Task directions: Only these lines, please: the first one of the records through the one containing "background: #84cc16 ->", retyped exactly, both ends included and pictures omitted.

Given records:
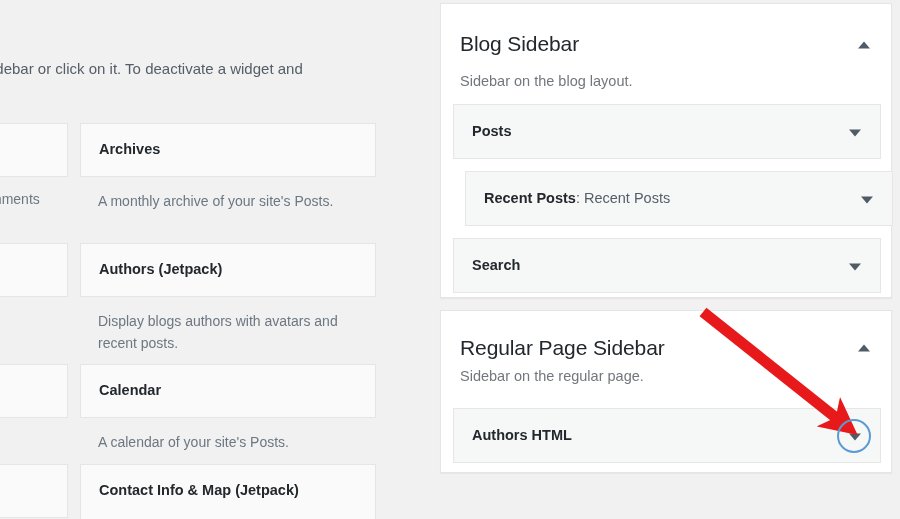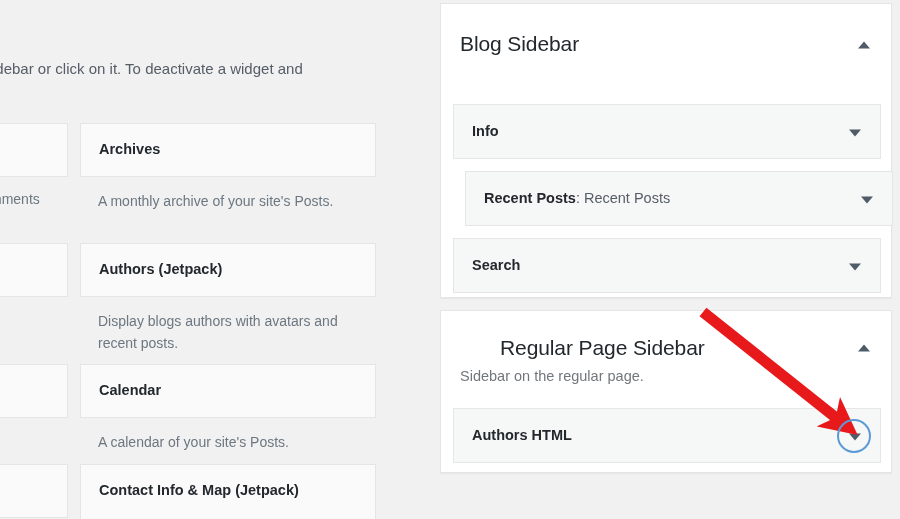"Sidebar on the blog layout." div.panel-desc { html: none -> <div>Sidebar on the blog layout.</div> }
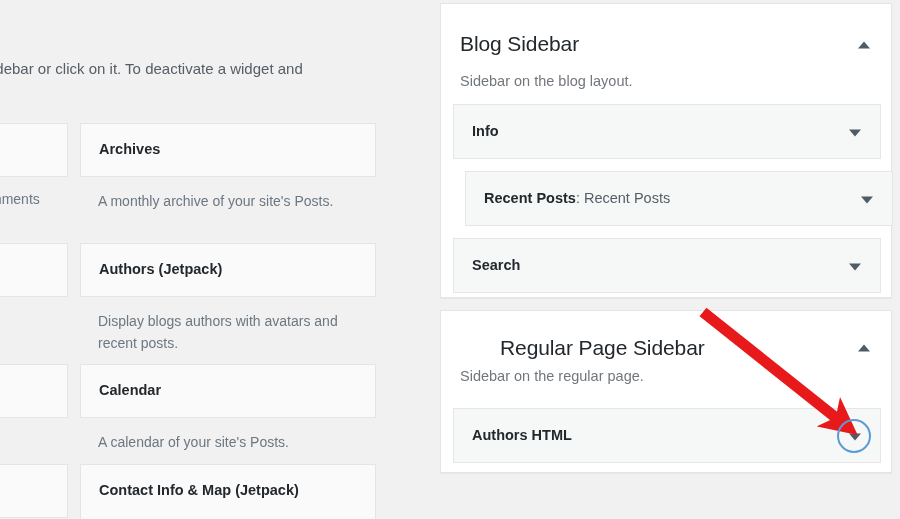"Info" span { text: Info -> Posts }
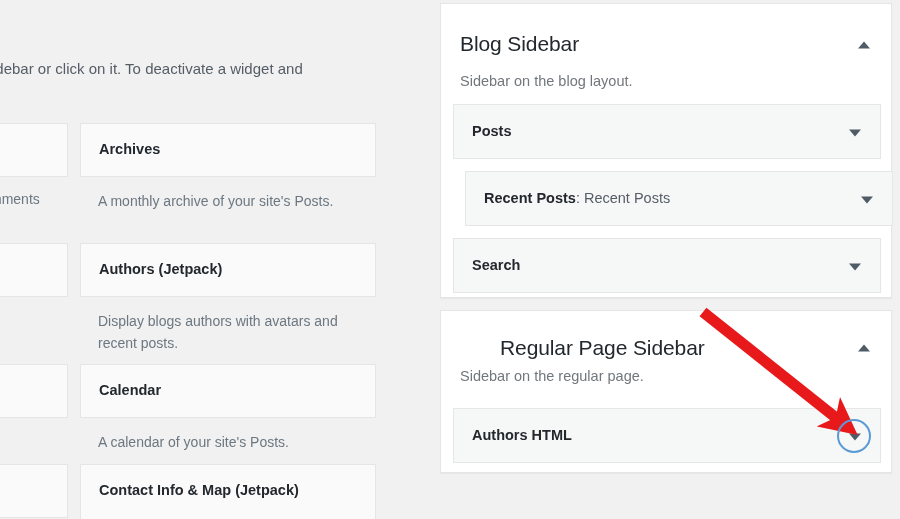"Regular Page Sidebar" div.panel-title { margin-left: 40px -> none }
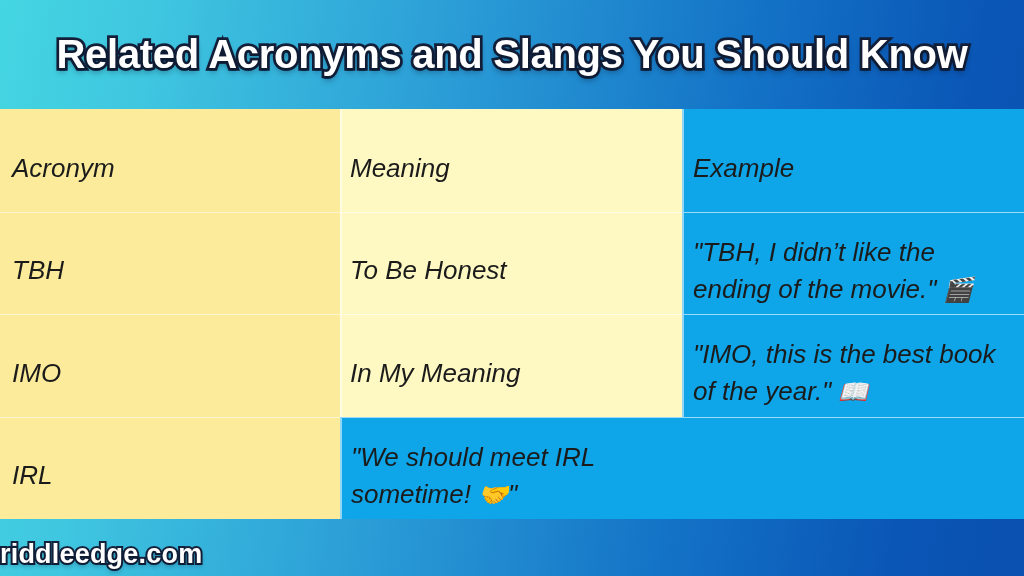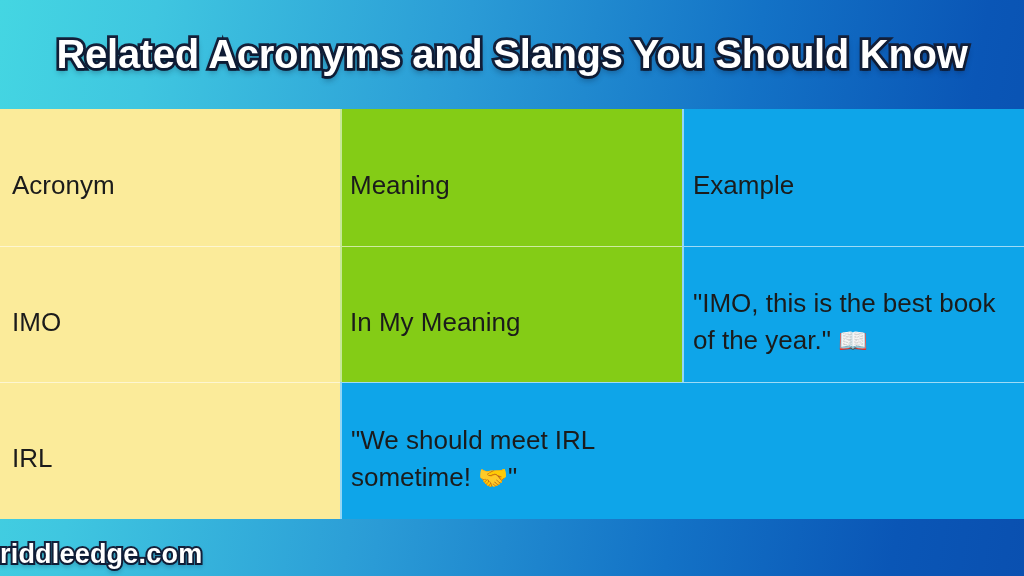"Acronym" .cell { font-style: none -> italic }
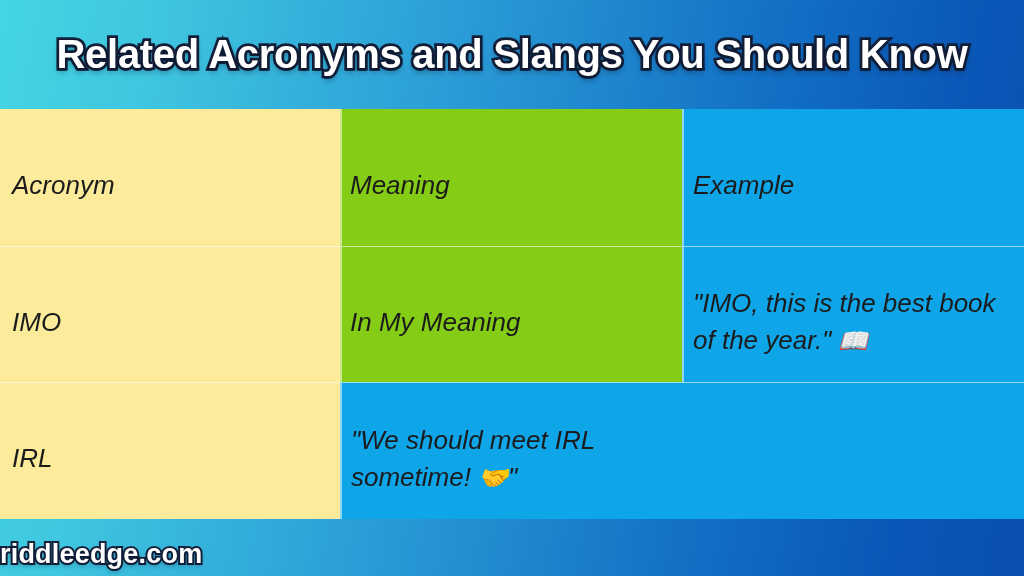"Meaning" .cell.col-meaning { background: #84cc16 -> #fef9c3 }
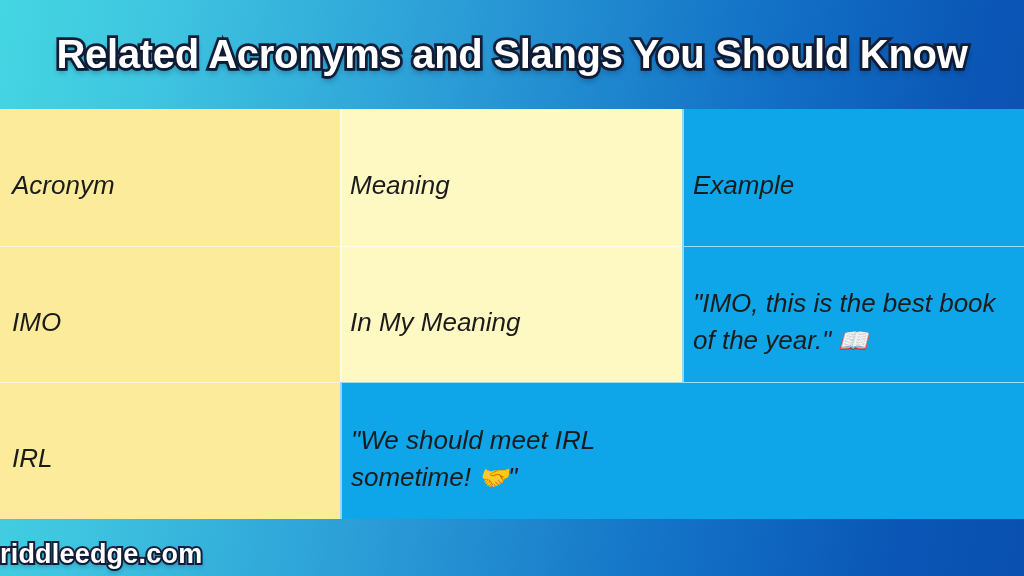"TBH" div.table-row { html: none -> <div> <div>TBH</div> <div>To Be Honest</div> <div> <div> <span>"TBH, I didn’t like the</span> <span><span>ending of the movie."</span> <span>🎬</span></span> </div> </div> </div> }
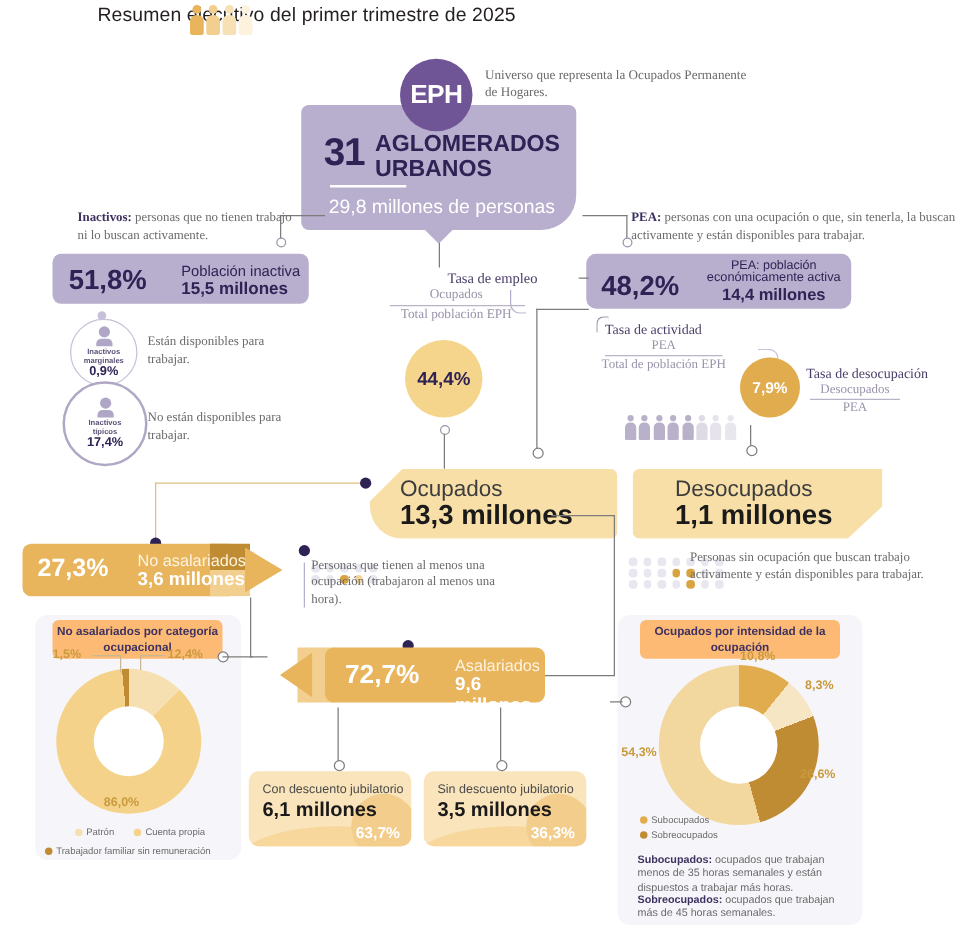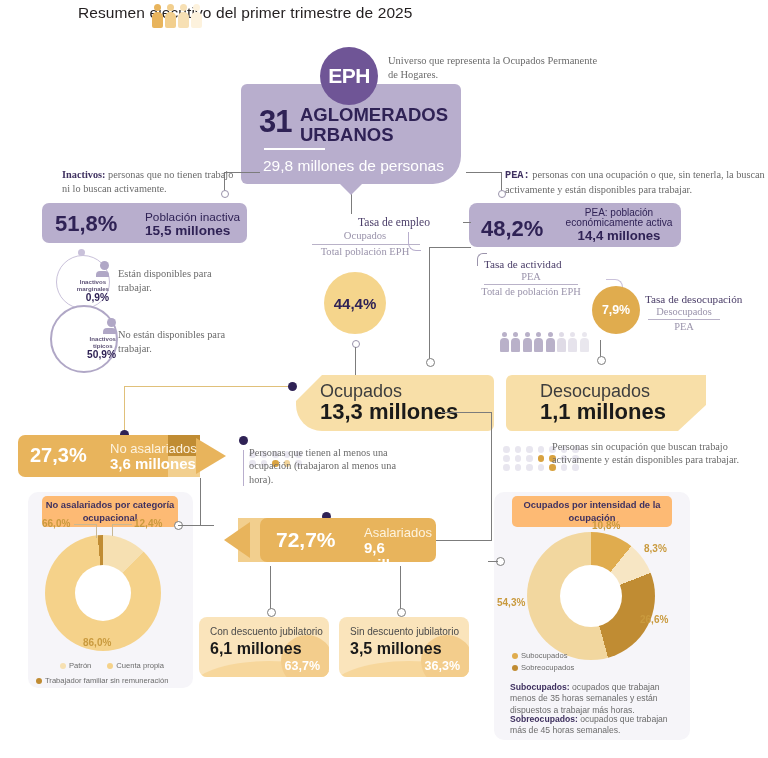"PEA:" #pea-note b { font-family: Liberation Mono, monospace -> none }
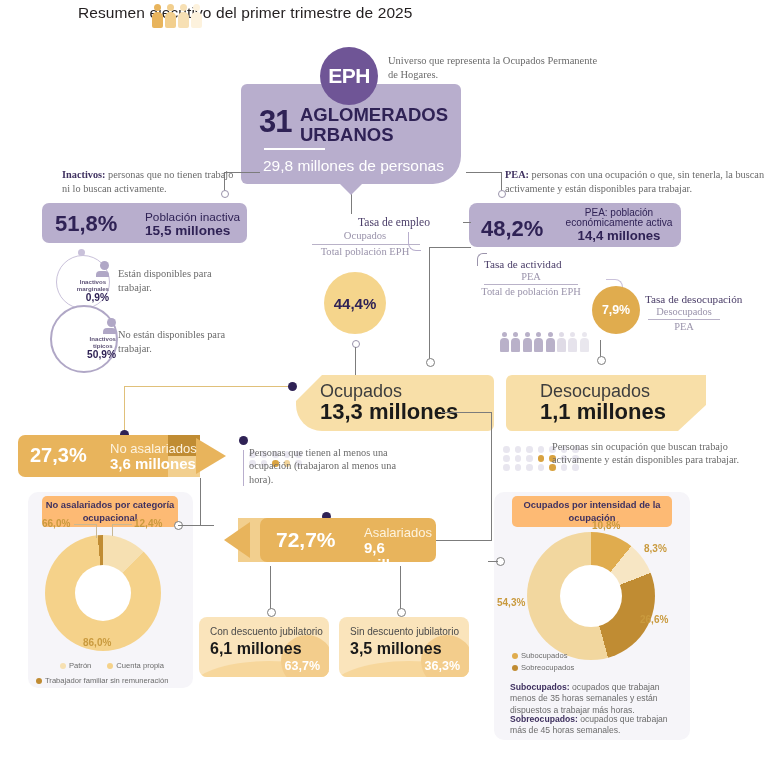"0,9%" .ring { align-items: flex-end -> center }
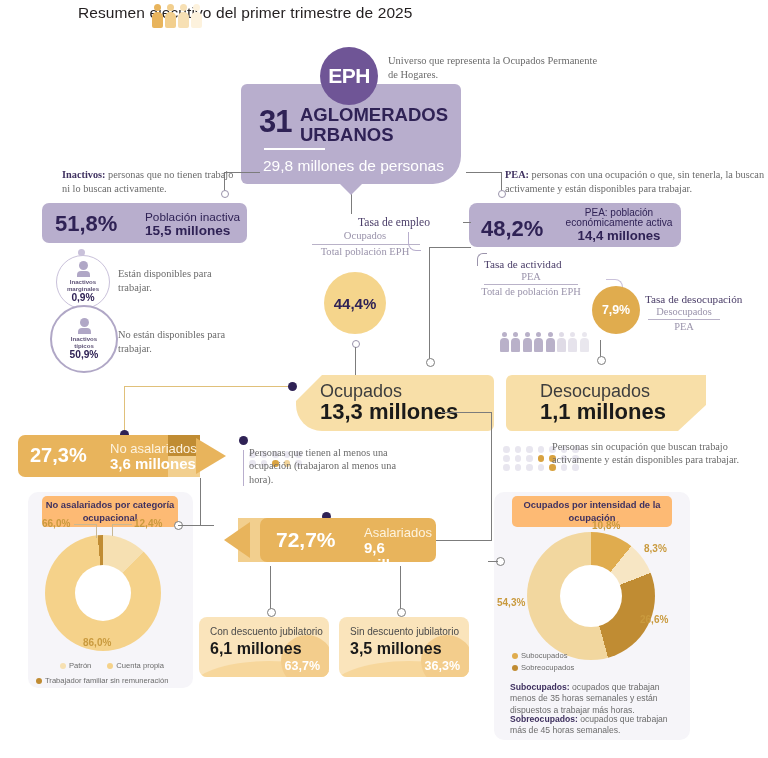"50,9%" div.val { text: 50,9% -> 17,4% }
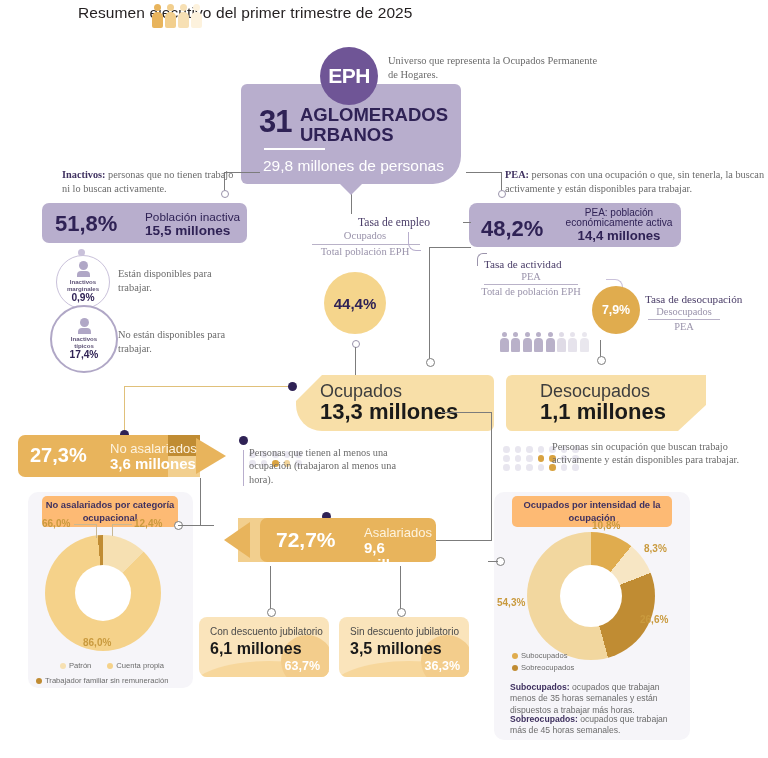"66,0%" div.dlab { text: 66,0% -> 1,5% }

Exercise result:
"Sidebar on the blog layout." div.panel-desc { html: none -> <div>Sidebar on the blog layout.</div> }
"Info" span { text: Info -> Posts }
"Regular Page Sidebar" div.panel-title { margin-left: 40px -> none }
"Acronym" .cell { font-style: none -> italic }
"Meaning" .cell.col-meaning { background: #84cc16 -> #fef9c3 }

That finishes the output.